While none of the report's recommendations propose a major overhaul, the report concludes that the Search and Surveillance Act requires amendment to reflect international trends in search and surveillance law.
The main recommendations include:
- Enacting a principles provision, based on relevant case law that is not evident on the face of the Search and Surveillance Act. This reflects the view that too much of the law in this area is contained in the jurisprudence surrounding section 21 of the NZBORA protecting individuals from "unreasonable search and seizure"
- Recommending that Chief Executives of enforcement agencies should be required to issue publicly available policy statements about certain investigative activities. When an investigative activity is lawful, there may still be doubt as to its reasonableness. These policy statements should promote certainty, transparency, and accountability
- Amending references of surveillance devices to "surveillance technology". This will ensure that warrants are both required and available under the surveillance device regime to carry out surveillance using intangible technologies (such as computer programmes) as well as devices, which carry an ordinary meaning of a tangible thing. This reflects advancements in technology and extends the availability of warrants to surveillance not previously covered by the regime
- Extending the surveillance warrant regime to enable data surveillance. Data surveillance includes logging a computer's keystrokes on a keyboard and monitoring web browsing history
- Assisting enforcement officers in obtaining password and encryption keys that are necessary to gain access to electronic devices by:
- utilising keystroke logging technology
- recommending the privilege against self-incrimination be limited to prevent an individual refusing a request to provide access information for a device
- increasing the penalty for individuals refusing an enforcement agency access to their devices.
This report reflects international concern about the appropriate balance between intrusive surveillance powers, and corporate and personal privacy. Most recently, the Court of Appeal for England and Wales handed down a decision on 30 January 2018 in Secretary of State for the Home Department v Watson MP [2018] EWCA Civ 70 in which the Court ruled that the United Kingdom's Data Retention and Investigatory Powers Act 2014 (DRIPA) was inconsistent with EU law. That was because the DRIPA permitted the Government access to retained data for reasons not restricted solely to fighting serious crime. While the DRIPA has since been replaced by the Investigatory Powers Act 2016, the Court's decision is expected to remain relevant to the powers under the new Act.
Similarly, legislative authorities both here and in the United States, have sought to expand and clarify the scope of surveillance powers. New Zealand did so by the enactment of the Intelligence and Security Act 2017. The United States, another Five Eyes Intelligence network member, did so by re-authorising the Foreign Intelligence Surveillance Act 1978 in January 2018 for a further six years.

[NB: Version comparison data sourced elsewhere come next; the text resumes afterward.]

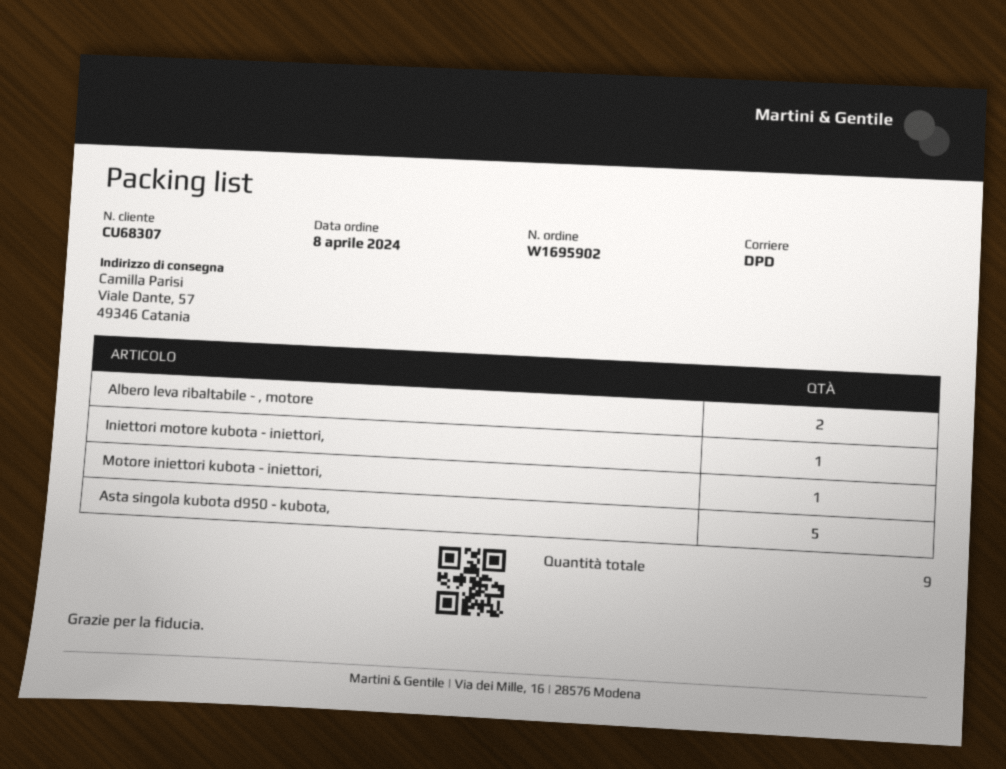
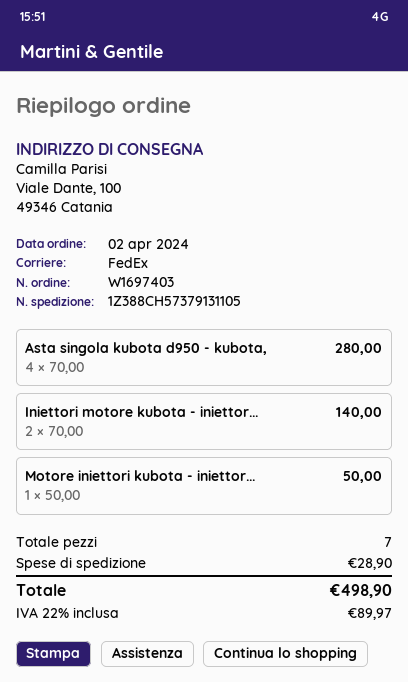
order number: W1695902 -> W1697403
order date: 2024-04-08 -> 2024-04-02
shipping method: DPD -> FedEx
ship to: Viale Dante, 57, 49346 Catania -> Viale Dante, 100, 49346 Catania
Albero leva ribaltabile - , motore: 2 -> none
Iniettori motore kubota - iniettori,: 1 -> 2
Asta singola kubota d950 - kubota,: 5 -> 4
total quantity: 9 -> 7

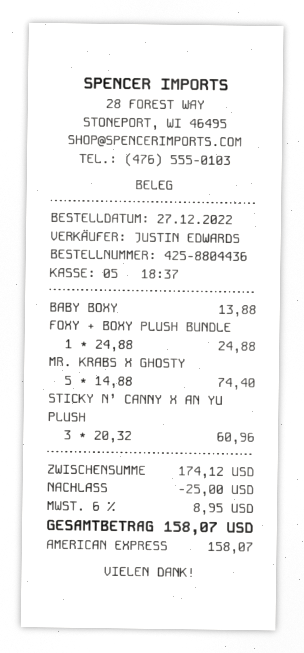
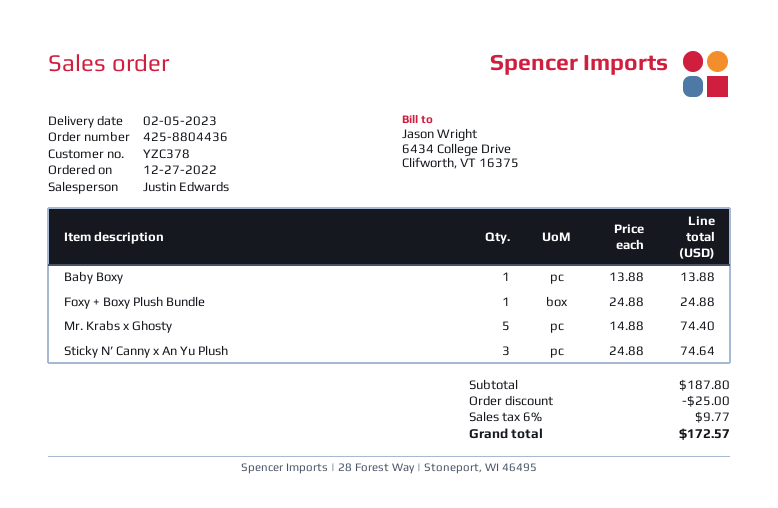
STICKY N’ CANNY X AN YU PLUSH: 3 x 20.32 = 60.96 -> 3 x 24.88 = 74.64
subtotal: 174.12 -> 187.80
tax: 6% = 8.95 -> 6% = 9.77
total: 158.07 -> 172.57

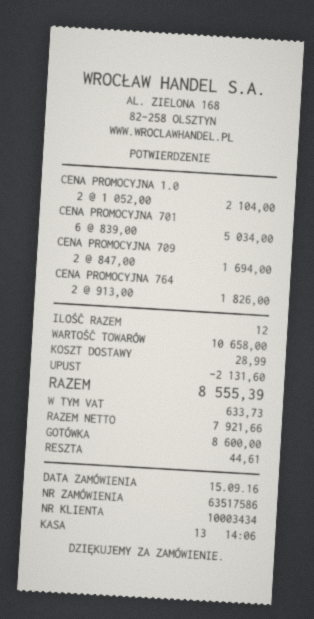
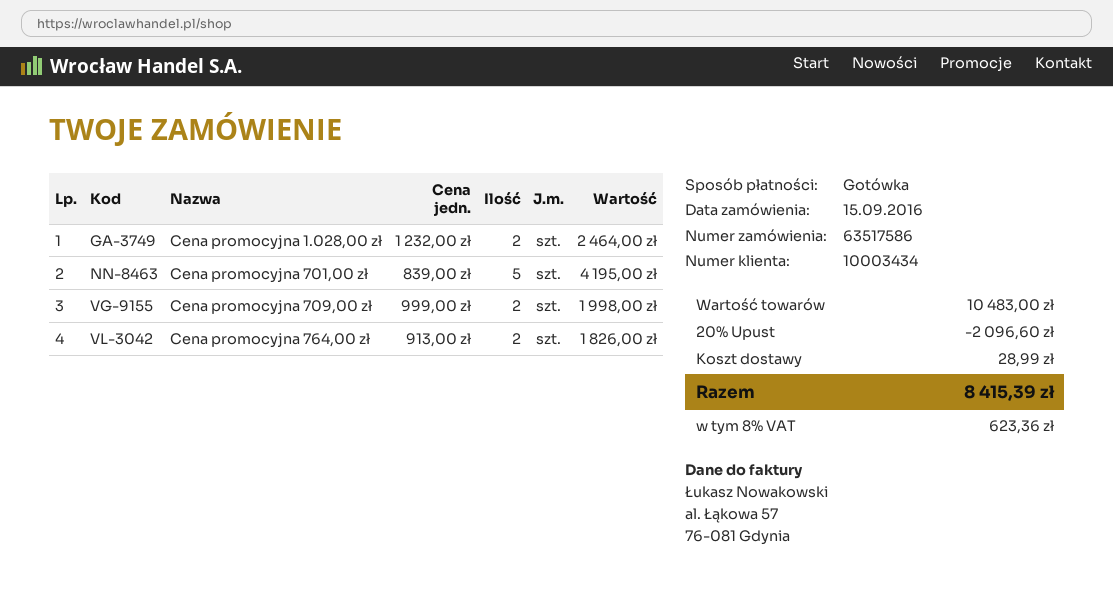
CENA PROMOCYJNA 1.0: 2 x 1052.00 = 2104.00 -> 2 x 1232.00 = 2464.00
CENA PROMOCYJNA 701: 6 x 839.00 = 5034.00 -> 5 x 839.00 = 4195.00
CENA PROMOCYJNA 709: 2 x 847.00 = 1694.00 -> 2 x 999.00 = 1998.00
subtotal: 10658.00 -> 10483.00
discount: 2131.60 -> 2096.60
tax: 633.73 -> 623.36
total: 8555.39 -> 8415.39

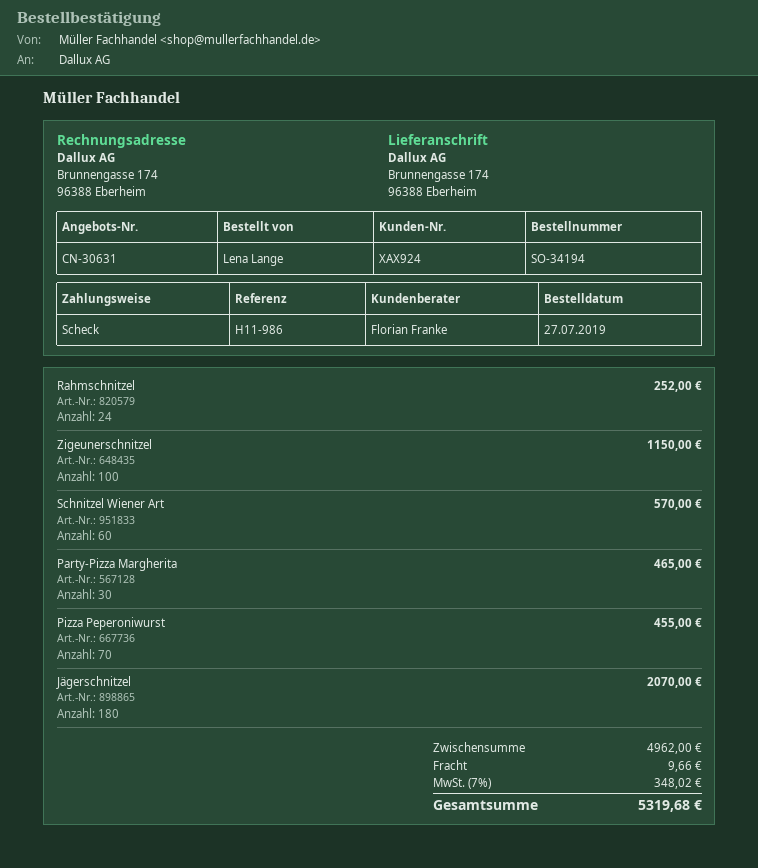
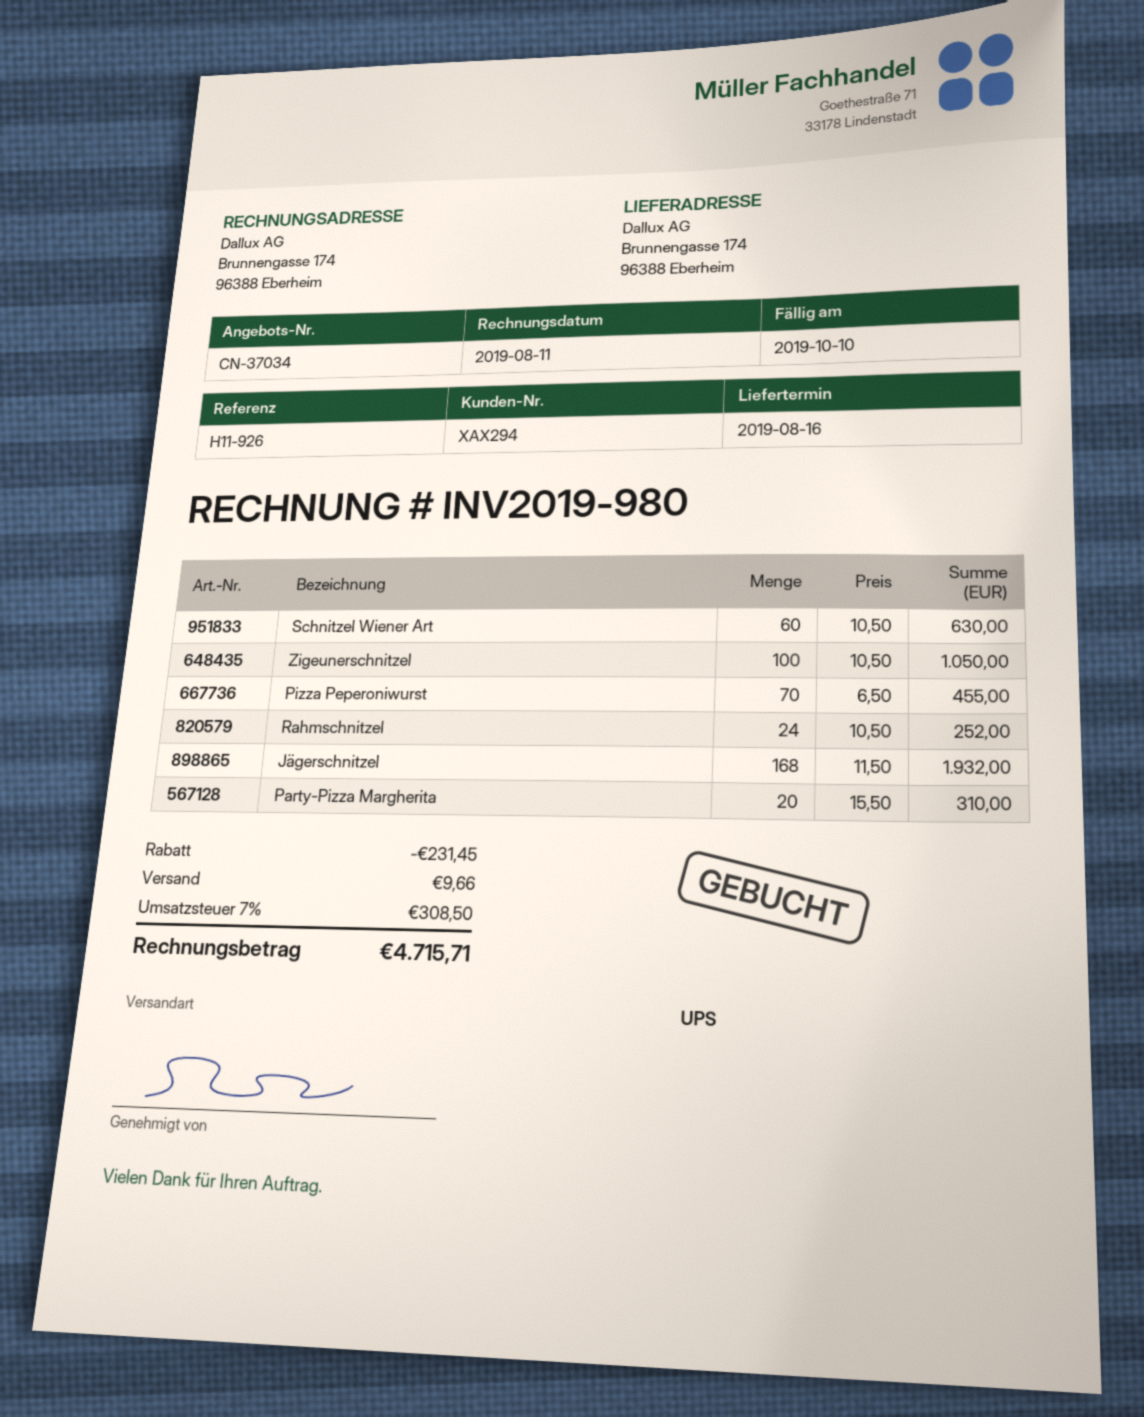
quote number: CN-30631 -> CN-37034
customer number: XAX924 -> XAX294
reference: H11-986 -> H11-926
Zigeunerschnitzel: 100 for 1150.00 -> 100 for 1050.00
Schnitzel Wiener Art: 60 for 570.00 -> 60 for 630.00
Party-Pizza Margherita: 30 for 465.00 -> 20 for 310.00
Jägerschnitzel: 180 for 2070.00 -> 168 for 1932.00
discount: none -> 231.45
tax: 7% = 348.02 -> 7% = 308.50
total: 5319.68 -> 4715.71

These sorts of powers are contentious given the allegations made against MI5, MI6 and the GCHQ based on the release of internal documents. Those are agencies of the United Kingdom, which is also a Five Eyes Intelligence network member. The internal documents reveal that intelligence services in the United Kingdom have intercepted legally privileged communications between lawyers and their clients in sensitive security cases.
While these issues do not relate directly to the Search and Surveillance Act, they nonetheless inform the increasingly international and multi-jurisdictional context in which amendments to the Search and Surveillance Act ought to be considered.
As to the report, developments in technology appear to have heightened the public's interest in the privacy of their information and have created new challenges for effective law enforcement. Overall, the report's view is that the Search and Surveillance Act is generally working well, but some parts would benefit from clarification.
See the full report here.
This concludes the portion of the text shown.